Marsh, once hailed a boy hero for saving his father’s life when the elder Marsh suffered a heart attack behind the wheel of the family’s car, would later tell investigators he watched Maupin and Northup sleep before setting upon them. He stabbed the pair more than 60 times each and mutilated their bodies.
Marsh said in a videotaped interview before his arrest that he was “exhilarated” by the slayings. Yolo County jurors originally convicted Marsh in 2014 after a wrenching five-week trial.

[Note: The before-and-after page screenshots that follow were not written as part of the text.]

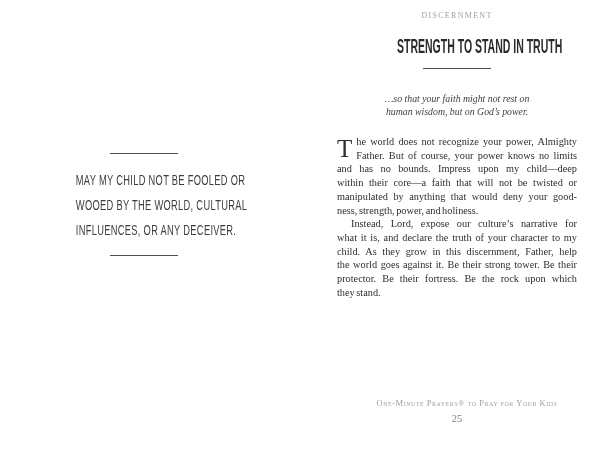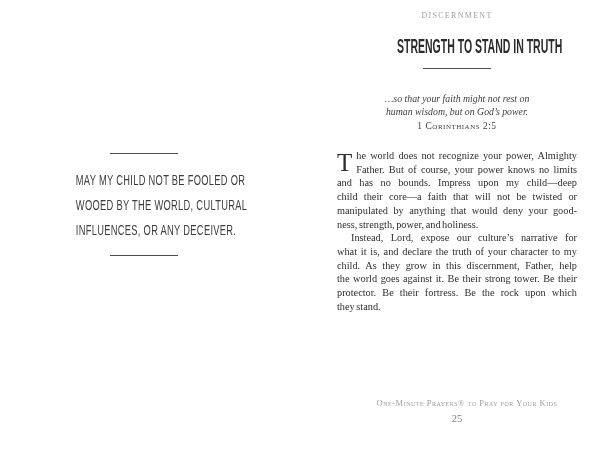--- a/index.html
+++ b/index.html
@@ -137,7 +137,6 @@
         <div class="sline">…so that your faith might not rest on</div>
         <div class="sline">human wisdom, but on God’s power.</div>
       </div>
-    <div class="scripture-ref">1 Corinthians 2:5</div>
     <div class="body-text">
         <div class="para">
           <span class="dropcap">T</span>

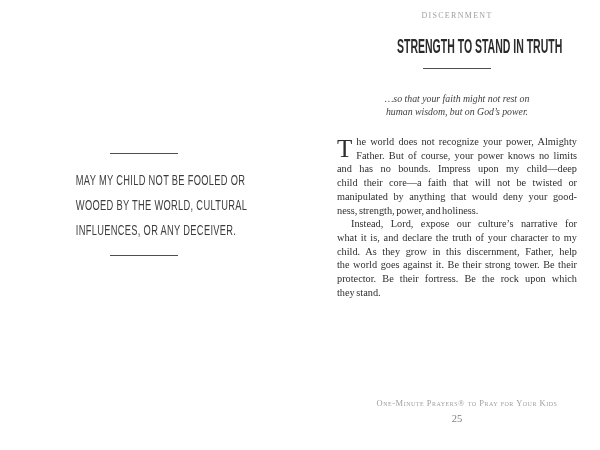--- a/index.html
+++ b/index.html
@@ -143,7 +143,7 @@
           <div class="bline">he world does not recognize your power, Almighty</div>
           <div class="bline">Father. But of course, your power knows no limits</div>
           <div class="bline">and has no bounds. Impress upon my child—deep</div>
-          <div class="bline">child their core—a faith that will not be twisted or</div>
+          <div class="bline">within their core—a faith that will not be twisted or</div>
           <div class="bline">manipulated by anything that would deny your good-</div>
           <div class="bline final">ness, strength, power, and holiness.</div>
         </div>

Maupin’s daughter and granddaughter, Victoria Hurd and Sarah Rice, were expected to view the brief hearing in Woodland alongside Yolo County District Attorney Jeff Reisig. The three have vehemently opposed the 2019 law and have called on state lawmakers to scrap the legislation.
Last week, Hurd and Rice joined Reisig and Yolo County crime victims at the Yolo County District Attorney’s Office in Woodland to announce a new coalition dedicated to advocating for victims of violent crime.
“Hopefully we can change this law so that it’s not blanket,” Hurd said last week. “There needs to be accountability for crimes like ours. This was one of the most gruesome crimes in California history. We shouldn’t even be here.”
Marsh returned to a Woodland courtroom in 2018 after a state appellate court sent Marsh’s case back to Yolo County juvenile court to determine whether Marsh should be retroactively tried as a juvenile or whether the case should stay in adult criminal court.
The hearing was mandated under the state’s Proposition 57 which requires judges to determine whether juveniles may be prosecuted as adults.
The Yolo judge ultimately upheld Marsh’s sentence in October 2018.